[Date Prev][Date Next][Thread Prev][Thread Next][Date Index][Thread Index] [List Home]
Re: [recommenders-dev] Snipmatch GSOC was: How to start with Recommender's source code


On 20.02.2012, at 08:56, chen cheng wrote:

EGit in included in Eclipse 4, use Git as snippet repositories seems to be a good idea. I agree with this solution.

Users can even set up sync client side snippet repositories with server side automatically or manually. In automatically mode, we use a thread to sync for users, in manul mode, user sync and update/commit snippet by themselves. But we should notice that, there are two kinds of snippet repositories in server side: Common repositories and Personal repositories.

exactly. people have their own repos. "group" repositories might be possible on top of this.

1.Common repositories is used by all the SnipMatch users, they can only update from remote server as they like, but they can not submit freely. How can users contribute common snippets ? May be we should formulate a rule or something. 

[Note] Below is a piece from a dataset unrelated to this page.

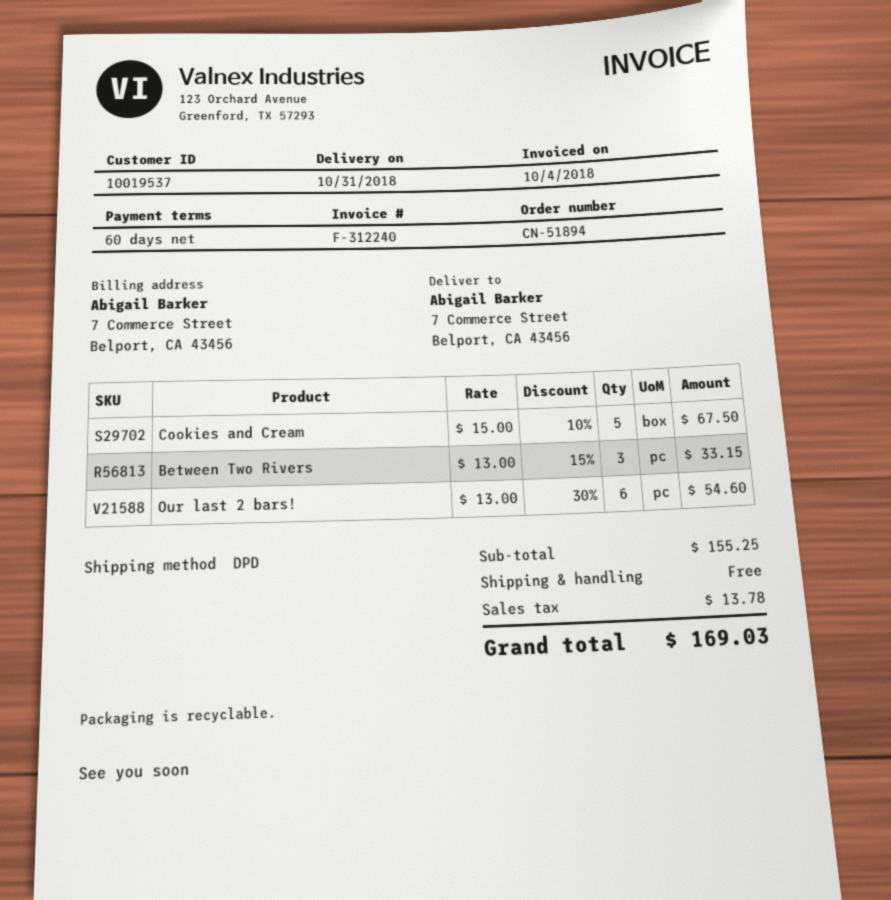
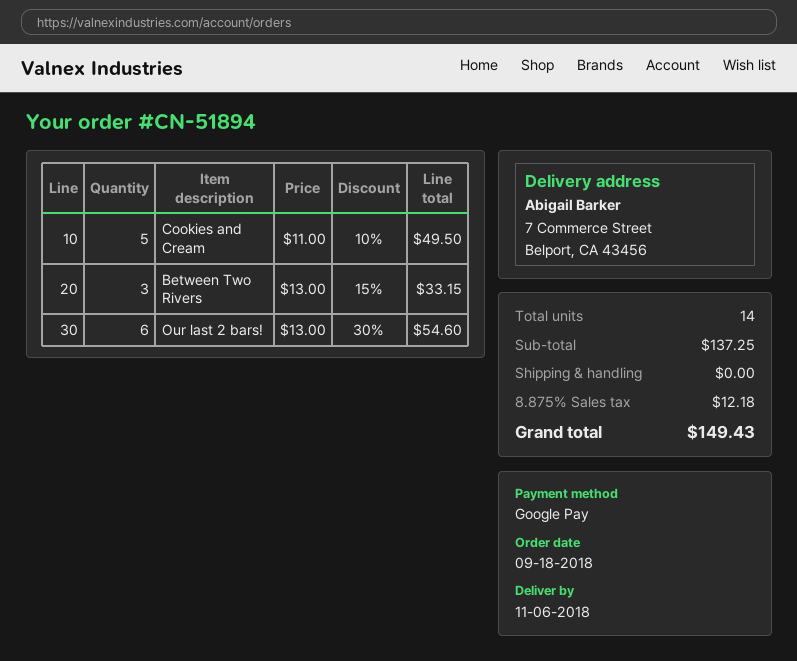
delivery date: 2018-10-31 -> 2018-11-06
Cookies and Cream: 5 x 15.00 - 10% = 67.50 -> 5 x 11.00 - 10% = 49.50
subtotal: 155.25 -> 137.25
tax: 13.78 -> 12.18
total: 169.03 -> 149.43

There the webservice comes into play. or we allow registered users to create and edit new files. Finally, it's version controlled. So we might rollback these changes easily. But there is some kind of trust involved. Same as with Eclipse Wiki pages (and if I got Wayne's tweets right), there are spammers too. This will become an issue. But not yet, I think :)


2.Personal repositories is distinguished by user id, user can submit or update in/from remote server as he like.

exactly.

If Marcel can build a search engine base on Lucene and GIT file system, it is perfect. 

Nothing simpler than that :)

About snippet storage format, one snippet one file, named with its description ?

Simple formats can be: JSON or any arbitrary text format/markup. If we manage to create a lightweight grammar, we can even provide simple and fast editors with Xtext (although I wouldn't spent too much time on this detail yet).

Organized by category directory ? It seems there may be much small files, very slow to load all these files, open close,open close ...

I think, organization by category only makes sense if 1 category is permitted. Actually, I think a snippet has many tags, comments etc. Thus, I'd stick with one directory with all files. Regarding performance: The search index will filter what's needed. There is no need to load hundreds of files. Also, you OS does a lot of caching. I think, this will not become a bottleneck. But others may prove me wrong here. 

But let's  hide the store behind some slim interface, make the implementation interchangeable, and go for a local file system approach first?



2012/2/20 Marcel Bruch <bruch@xxxxxxxxxxxxxxxxxx>
Hi Cheng, Hi Doug,

regarding server-side backend:
We use Apache CouchDB as database and JAX-RS as RESTful server-interface for client communication. However, I just wonder whether using GIT repositories as backend would be sufficient or even better than CouchDB in our case. It can be synced easily between clients and server, support for many potential sources is straight-forward, and with JGit and EGit we have quite usable front-ends and APIs to work with. I'd just add the Lucene search index on top of the file system resources. Best of it (for the moment): we can start immediately w/o waiting too long for the server-side.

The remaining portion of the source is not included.